== Segment start ==

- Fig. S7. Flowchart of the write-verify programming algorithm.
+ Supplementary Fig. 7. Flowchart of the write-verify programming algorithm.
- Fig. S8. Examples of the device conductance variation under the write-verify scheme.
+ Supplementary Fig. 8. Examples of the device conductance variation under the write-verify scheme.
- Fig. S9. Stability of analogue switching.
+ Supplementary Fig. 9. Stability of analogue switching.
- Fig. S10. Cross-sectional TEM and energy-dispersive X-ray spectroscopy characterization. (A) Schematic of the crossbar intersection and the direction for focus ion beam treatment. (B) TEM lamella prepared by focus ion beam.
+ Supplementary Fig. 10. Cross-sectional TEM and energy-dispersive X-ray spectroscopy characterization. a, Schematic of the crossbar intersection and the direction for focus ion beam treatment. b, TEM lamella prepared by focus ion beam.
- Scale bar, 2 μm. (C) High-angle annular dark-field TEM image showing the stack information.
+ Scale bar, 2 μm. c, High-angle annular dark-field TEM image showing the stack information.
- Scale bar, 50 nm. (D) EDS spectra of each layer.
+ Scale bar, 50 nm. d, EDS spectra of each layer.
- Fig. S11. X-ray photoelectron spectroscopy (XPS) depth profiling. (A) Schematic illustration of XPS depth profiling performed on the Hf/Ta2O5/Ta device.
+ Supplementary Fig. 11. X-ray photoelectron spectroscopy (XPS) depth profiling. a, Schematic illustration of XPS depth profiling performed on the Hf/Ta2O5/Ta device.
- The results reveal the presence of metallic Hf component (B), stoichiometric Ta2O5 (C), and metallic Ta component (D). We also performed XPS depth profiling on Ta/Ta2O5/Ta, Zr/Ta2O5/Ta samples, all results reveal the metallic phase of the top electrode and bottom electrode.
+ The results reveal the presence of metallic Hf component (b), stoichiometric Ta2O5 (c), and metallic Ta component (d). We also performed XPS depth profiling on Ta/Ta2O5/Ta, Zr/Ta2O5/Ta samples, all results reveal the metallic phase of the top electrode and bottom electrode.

== Segment end ==

Write the entries above out again, verbatim.

→ **Completed exercise**:
- Fig. S7. Flowchart of the write-verify programming algorithm.
+ Supplementary Fig. 7. Flowchart of the write-verify programming algorithm.
- Fig. S8. Examples of the device conductance variation under the write-verify scheme.
+ Supplementary Fig. 8. Examples of the device conductance variation under the write-verify scheme.
- Fig. S9. Stability of analogue switching.
+ Supplementary Fig. 9. Stability of analogue switching.
- Fig. S10. Cross-sectional TEM and energy-dispersive X-ray spectroscopy characterization. (A) Schematic of the crossbar intersection and the direction for focus ion beam treatment. (B) TEM lamella prepared by focus ion beam.
+ Supplementary Fig. 10. Cross-sectional TEM and energy-dispersive X-ray spectroscopy characterization. a, Schematic of the crossbar intersection and the direction for focus ion beam treatment. b, TEM lamella prepared by focus ion beam.
- Scale bar, 2 μm. (C) High-angle annular dark-field TEM image showing the stack information.
+ Scale bar, 2 μm. c, High-angle annular dark-field TEM image showing the stack information.
- Scale bar, 50 nm. (D) EDS spectra of each layer.
+ Scale bar, 50 nm. d, EDS spectra of each layer.
- Fig. S11. X-ray photoelectron spectroscopy (XPS) depth profiling. (A) Schematic illustration of XPS depth profiling performed on the Hf/Ta2O5/Ta device.
+ Supplementary Fig. 11. X-ray photoelectron spectroscopy (XPS) depth profiling. a, Schematic illustration of XPS depth profiling performed on the Hf/Ta2O5/Ta device.
- The results reveal the presence of metallic Hf component (B), stoichiometric Ta2O5 (C), and metallic Ta component (D). We also performed XPS depth profiling on Ta/Ta2O5/Ta, Zr/Ta2O5/Ta samples, all results reveal the metallic phase of the top electrode and bottom electrode.
+ The results reveal the presence of metallic Hf component (b), stoichiometric Ta2O5 (c), and metallic Ta component (d). We also performed XPS depth profiling on Ta/Ta2O5/Ta, Zr/Ta2O5/Ta samples, all results reveal the metallic phase of the top electrode and bottom electrode.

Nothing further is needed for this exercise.